Task details ::
The finished copy must match the records exactly, except that it contains no pictures.
** Opening Information block **
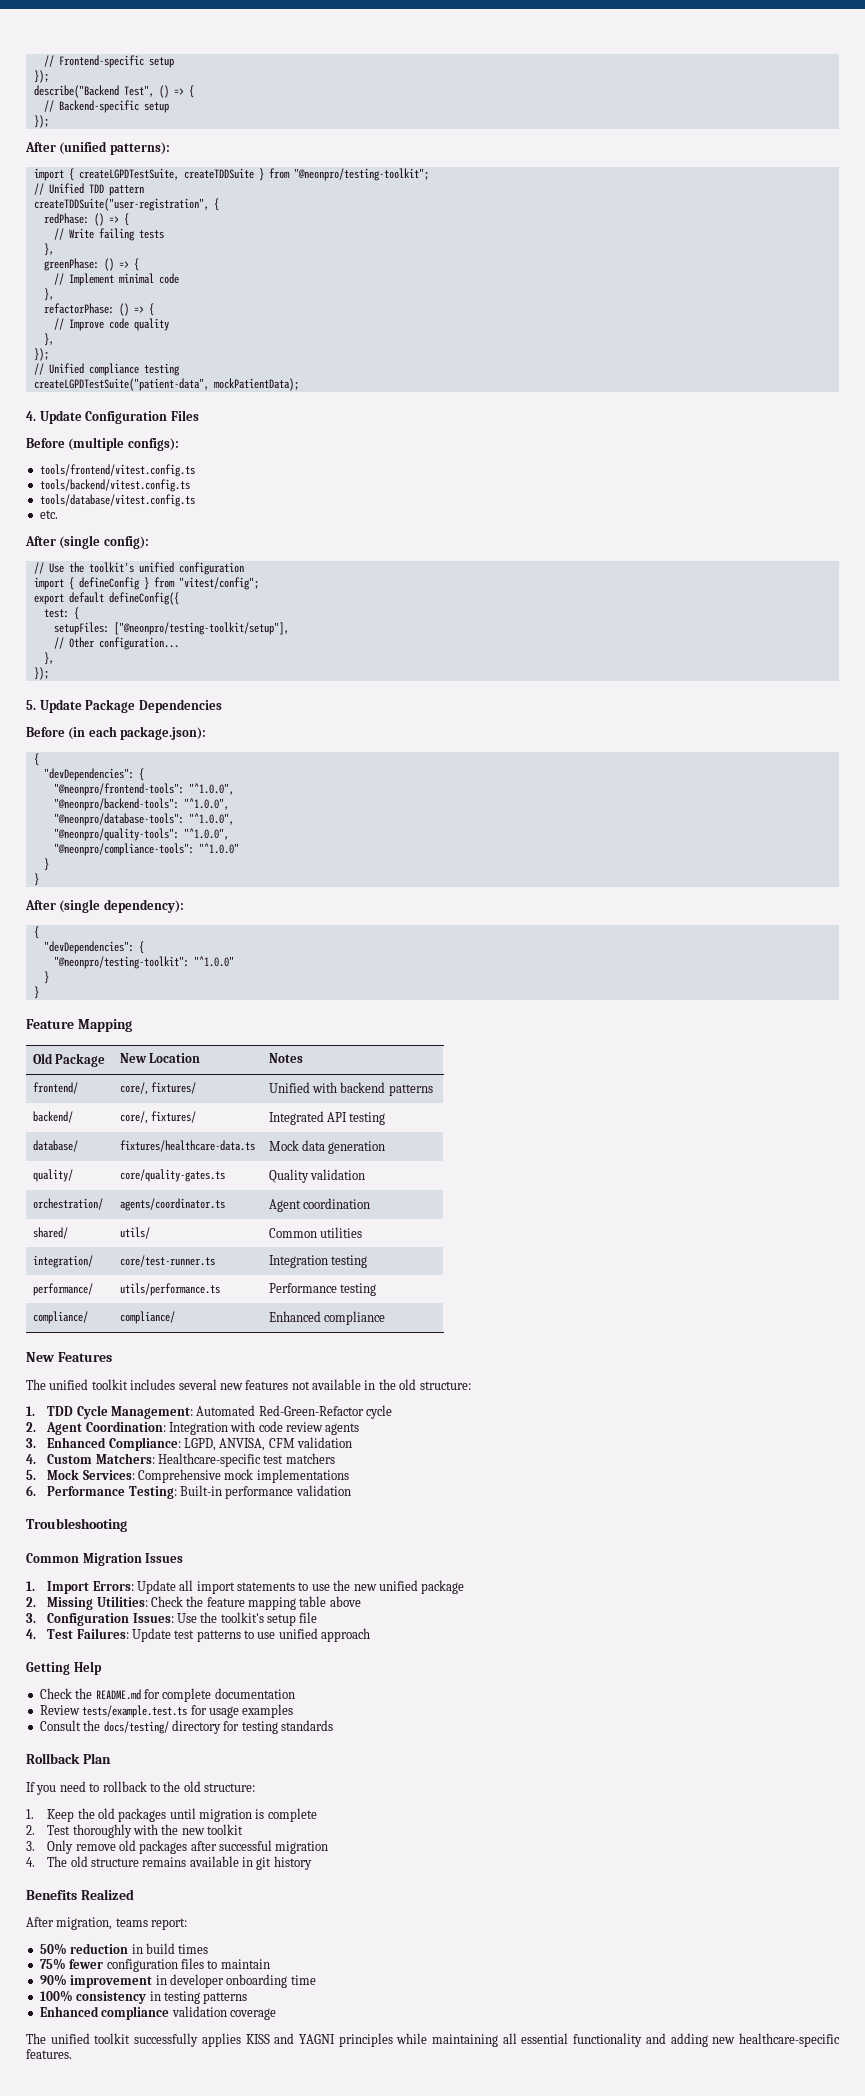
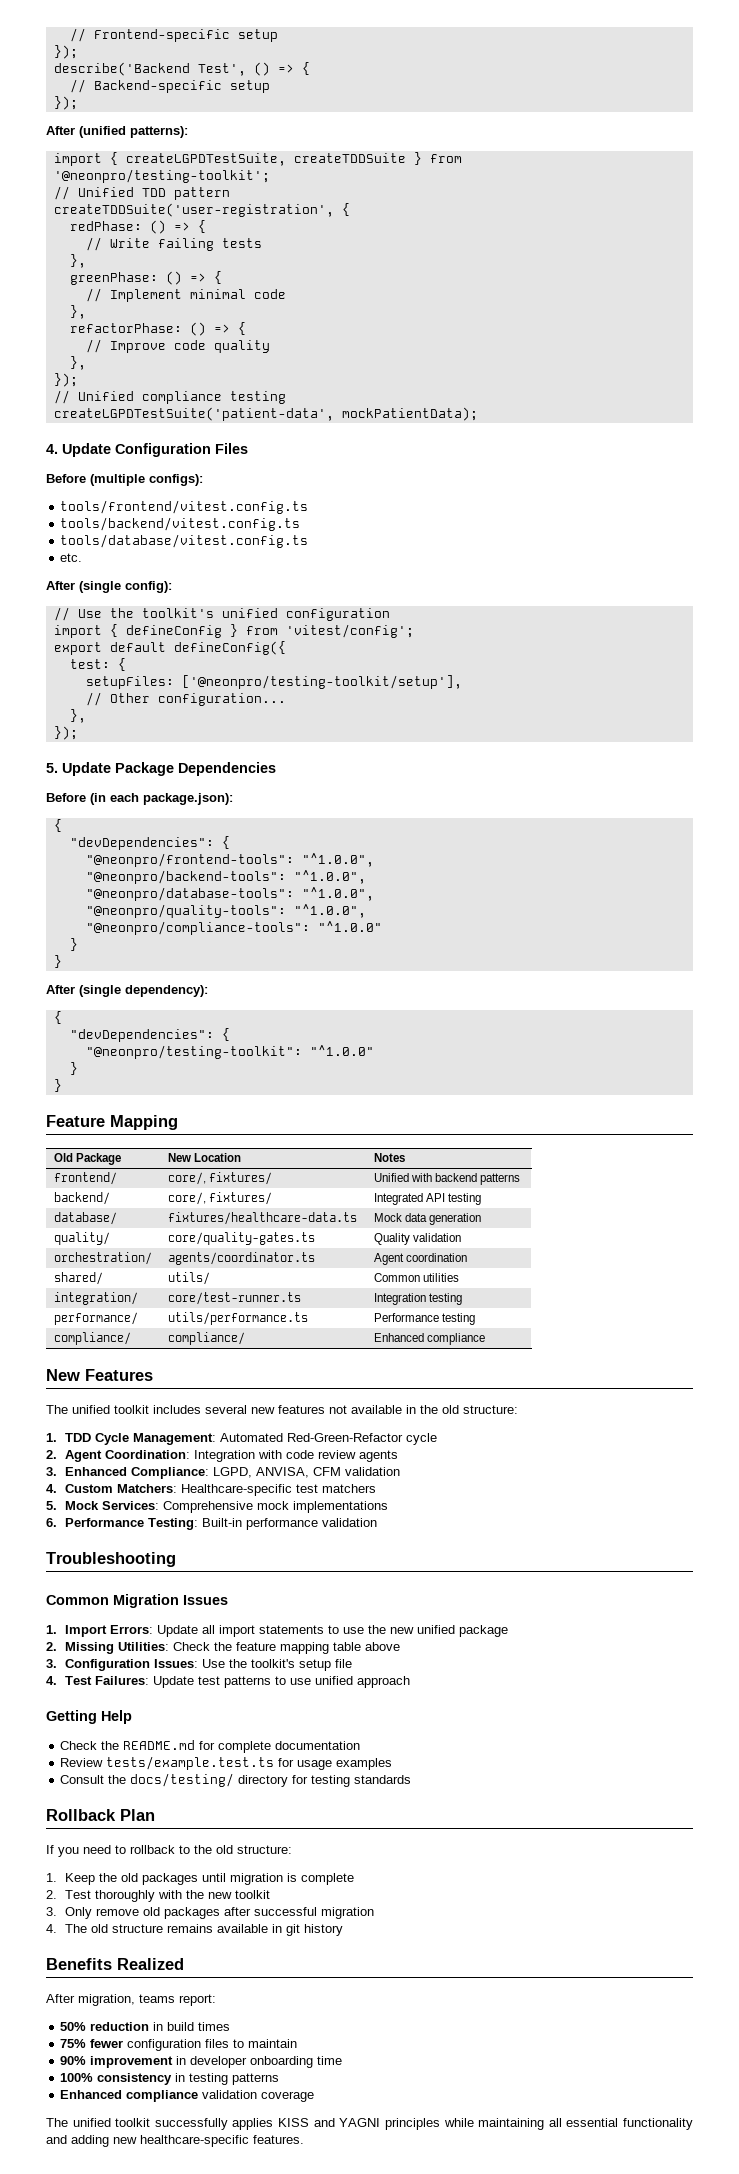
- describe("Backend Test", () => {
+ describe('Backend Test', () => {
- import { createLGPDTestSuite, createTDDSuite } from "@neonpro/testing-toolkit";
+ import { createLGPDTestSuite, createTDDSuite } from '@neonpro/testing-toolkit';
- createTDDSuite("user-registration", {
+ createTDDSuite('user-registration', {
- createLGPDTestSuite("patient-data", mockPatientData);
+ createLGPDTestSuite('patient-data', mockPatientData);
- import { defineConfig } from "vitest/config";
+ import { defineConfig } from 'vitest/config';
- setupFiles: ["@neonpro/testing-toolkit/setup"],
+ setupFiles: ['@neonpro/testing-toolkit/setup'],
** Closing Information block **
Response to the task ::
- describe("Backend Test", () => {
+ describe('Backend Test', () => {
- import { createLGPDTestSuite, createTDDSuite } from "@neonpro/testing-toolkit";
+ import { createLGPDTestSuite, createTDDSuite } from '@neonpro/testing-toolkit';
- createTDDSuite("user-registration", {
+ createTDDSuite('user-registration', {
- createLGPDTestSuite("patient-data", mockPatientData);
+ createLGPDTestSuite('patient-data', mockPatientData);
- import { defineConfig } from "vitest/config";
+ import { defineConfig } from 'vitest/config';
- setupFiles: ["@neonpro/testing-toolkit/setup"],
+ setupFiles: ['@neonpro/testing-toolkit/setup'],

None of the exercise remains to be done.